The
JPVC is paying a fine of $325,000 to the NASD for this action and $238,697 in restitution to the affected funds. Furthermore,
Jefferson Pilot has already paid $119,024 in restitution to the JPVF International Equity Portfolio and will pay $66,191 to the American Century Variable Products, Inc. VP International Fund and $53,482 to the Franklin Templeton Variable Insurance Products Trust Templeton Foreign Securities Fund.
The companies neither admit to nor deny the charges but have consented to the entry of the NASD's findings.
"Jefferson Pilot's failure to conduct a meaningful review of its supervisory systems resulted in the impermissible market timing and excessive trading, which in turn resulted in harm to other policy holders with assets in these sub-accounts," said Mary L. Schapiro, vice chairman of the NASD.
Although Jefferson Pilot had a system in place that was designed to detect block sub-account transfers that exceeded policy limits, the company failed to make sure that system was working.
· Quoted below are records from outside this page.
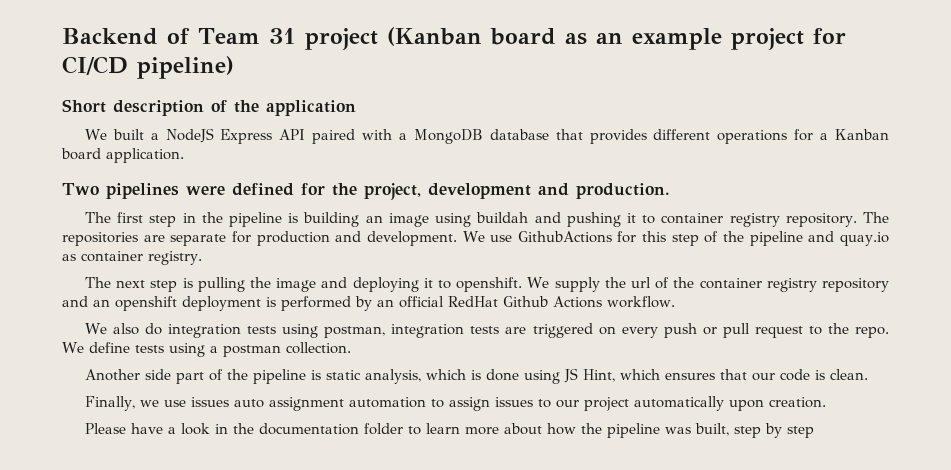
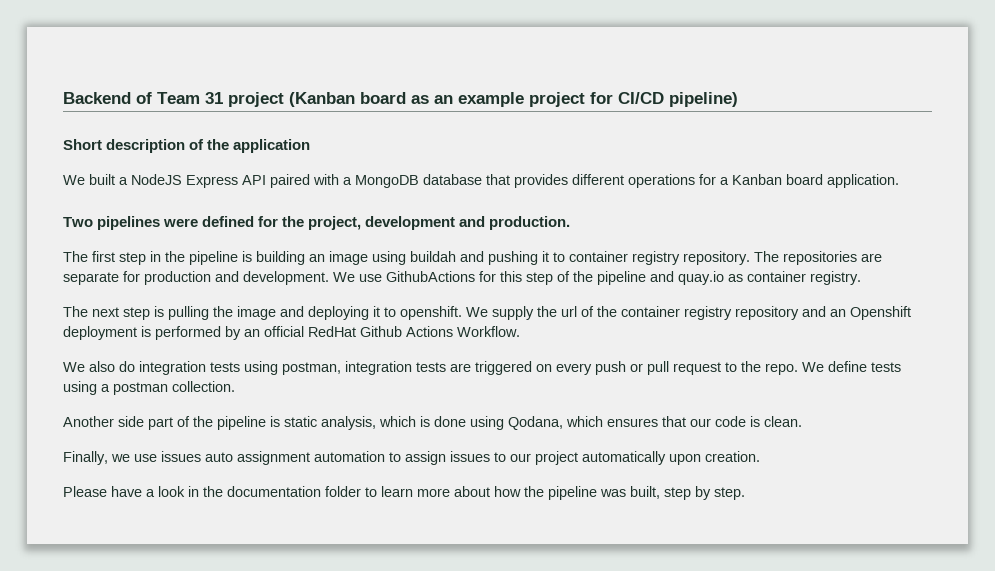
- We supply the url of the container registry repository and an openshift deployment is performed by an official RedHat Github Actions workflow.
+ We supply the url of the container registry repository and an Openshift deployment is performed by an official RedHat Github Actions Workflow.
- Another side part of the pipeline is static analysis, which is done using JS Hint, which ensures that our code is clean.
+ Another side part of the pipeline is static analysis, which is done using Qodana, which ensures that our code is clean.
- Please have a look in the documentation folder to learn more about how the pipeline was built, step by step
+ Please have a look in the documentation folder to learn more about how the pipeline was built, step by step.

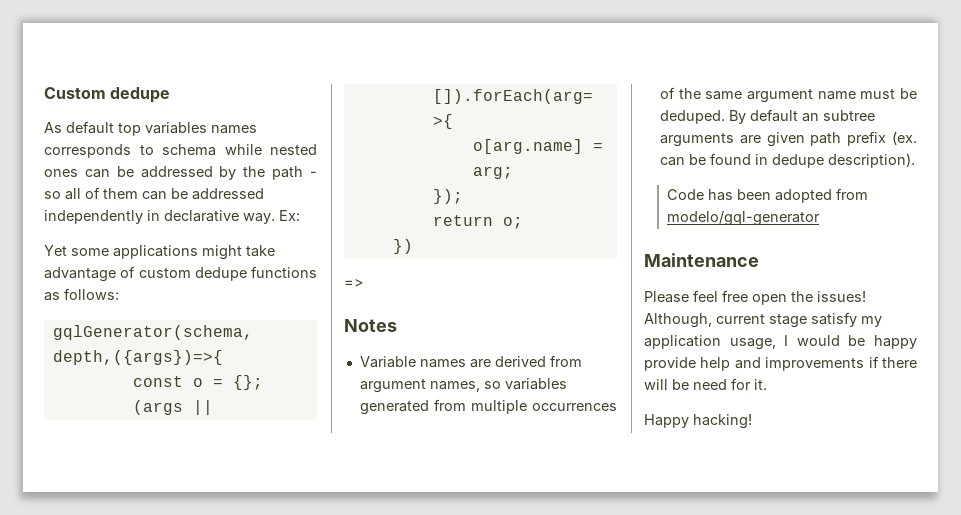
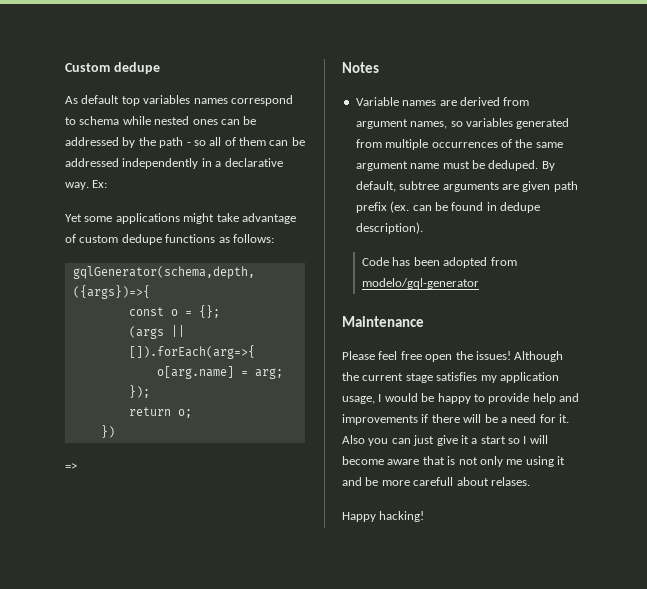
- As default top variables names corresponds to schema while nested ones can be addressed by the path - so all of them can be addressed independently in declarative way.
+ As default top variables names correspond to schema while nested ones can be addressed by the path - so all of them can be addressed independently in a declarative way.
- By default an subtree arguments are given path prefix (ex. can be found in dedupe description).
+ By default, subtree arguments are given path prefix (ex. can be found in dedupe description).
- Although, current stage satisfy my application usage, I would be happy provide help and improvements if there will be need for it.
+ Although the current stage satisfies my application usage, I would be happy to provide help and improvements if there will be a need for it. Also you can just give it a start so I will become aware that is not only me using it and be more carefull about relases.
Because of this lapse, 292 Ensemble policyholders were able to execute more than 20 annual trades.
In 2003, two policyholders engaged in market timing, executing 116 trades beyond the contractual limit. These activities resulted in gains of $238,697. Between Jan. 1, 2001, and the end of 2003, at least 292 policyholders were in an asset-rebalancing program that exceeded contractual trading limits.